I get some terrible gas pains or my intestines will feel very tired after multiple BMs. Rubbing my stomach does help. My boyfriend will often do it for me while I lay on his couch, and it breaks gas up or just in general, makes me feel better, i wonder if partly from just the comfort it gives me. But i definitely think it can be of great help.


----------



## Gen888 (Aug 27, 2013)

Do you do soft massage? I am trying something a little deeper... to break gas as you would say.... and I am hoping it also brings some relief in otehr areas.. Like muscle spasms, ligaments... I am starting to think that the pain has many causes, but gas is a major one... UGH

Your so lucky your bf would do that for you!
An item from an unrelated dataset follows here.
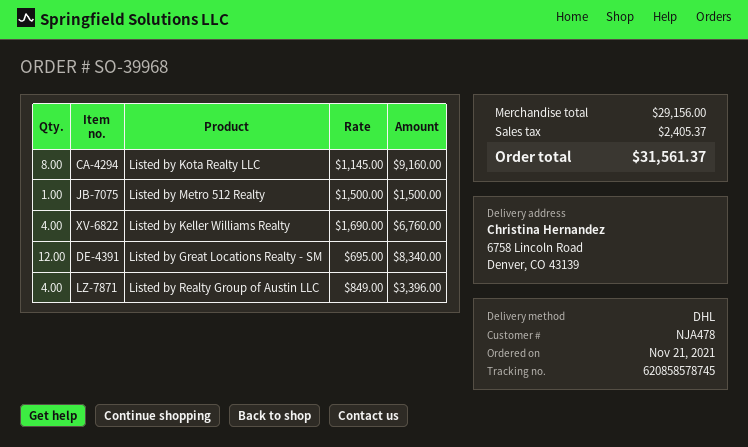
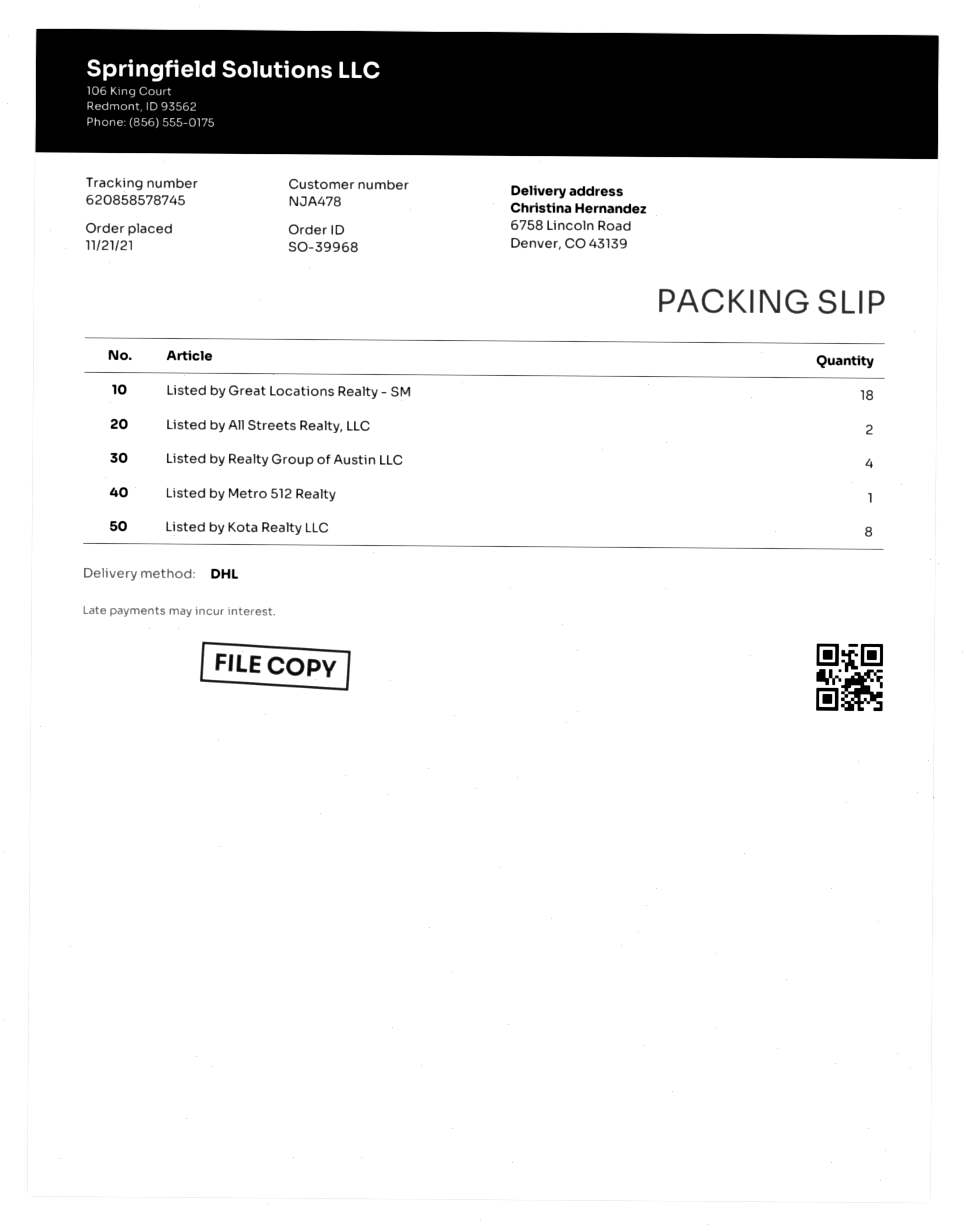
Listed by Keller Williams Realty: 4 -> none
Listed by Great Locations Realty - SM: 12 -> 18
Listed by All Streets Realty, LLC: none -> 2

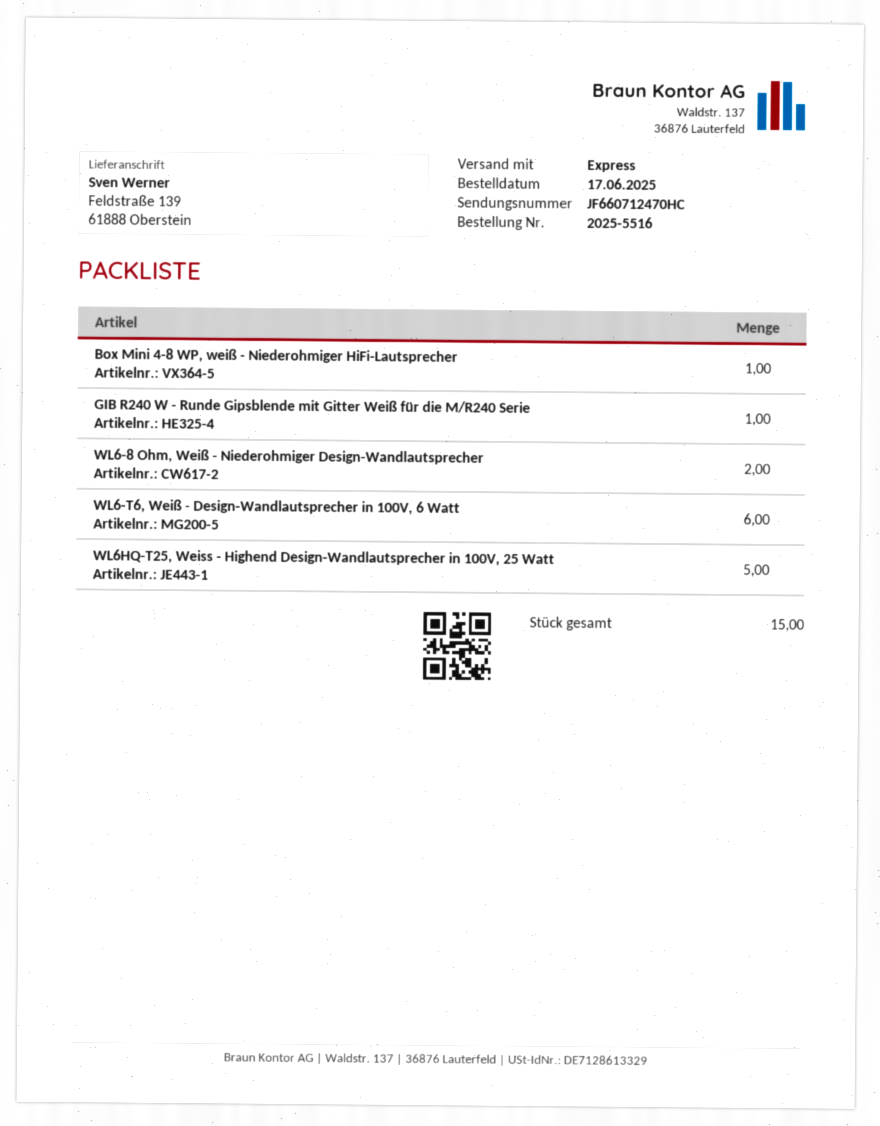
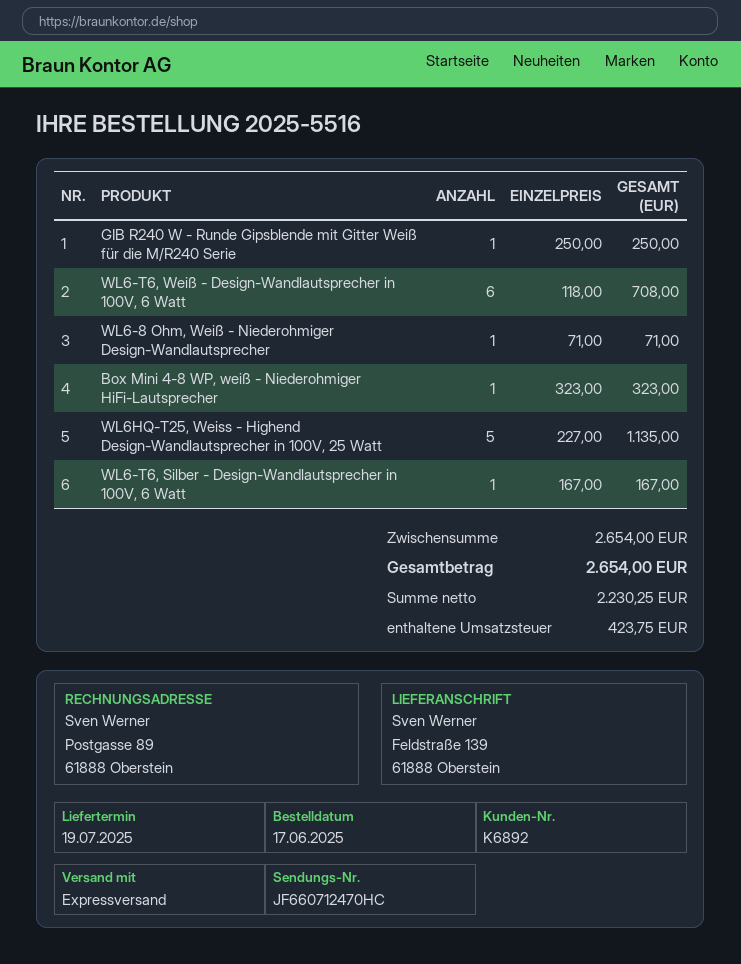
WL6-8 Ohm, Weiß - Niederohmiger Design-Wandlautsprecher: 2 -> 1
WL6-T6, Silber - Design-Wandlautsprecher in 100V, 6 Watt: none -> 1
Enjoy!


----------



## IvyWinter (Jun 1, 2013)

i do soft only after a bad flare up, deeper for gas. you can definitely feel it break up and move. and then im able to pass it easier.


----------



## annie7 (Aug 16, 2002)

yes, i have found both colon and abdominal massage help bring pain relief. for me it often helps relieve trapped gas--i especially massage those areas that hurt and/or feel like they have trapped gas or a spasm. and i massage along the whole length of the colon too, moving from ascending to descending. some people even have said they'll get a bm from colon massage--unfortunately not my experience but it can help. the PT i had for my pfd problems also recommended colon massage and used to preform it on me. felt great when she did it!

also--frequently i take a microwaveable heating pad (don't make it too hot!--don't want to burn yourself) and lay that on my tummy and massage myself through that. the heat is soothing and helps release spasms and gas.

because i am now concerned with abdominal scar tissue (due to a recent emergency surgery due to a cecal volvulus) i have started getting abdominal massage from a massage therapist. she really gives me a good workout--one hour of deep ab massage and i've explained to her all my problems with gas, pain and constipation so she works along the colon as well. it really does help relax my abdomen and relieve the pain and break up the gas--feels terrific. plus the massage setting itself is so relaxing. i only wish i could afford to go more often--i'd go two or three times a week if i could--lol!


----------



## Gen888 (Aug 27, 2013)

Sounds amazing, I wish I knew where to get that here! I have this massaging tool that I use for my back, it looks like E.T. and is pretty porwerfull, I might try that tonight.. SOmetimes though, some places are so sore that I am afraid to massage them, yet, up until now, as sore as they are, they do sort of explode like a poket of liquid when I press on them...

The gas is also way up in my stomach.. I wonder if it is related..


----------



## annie7 (Aug 16, 2002)

about the massage--i just go to the local fitness center where they have massage therapists certified through the national certification board for therapeutic massage and bodywork. i see you're in canada--you could maybe do an internet search for massage therapists in your area or check with the local gyms or fitness centers. or maybe your doc can advise you..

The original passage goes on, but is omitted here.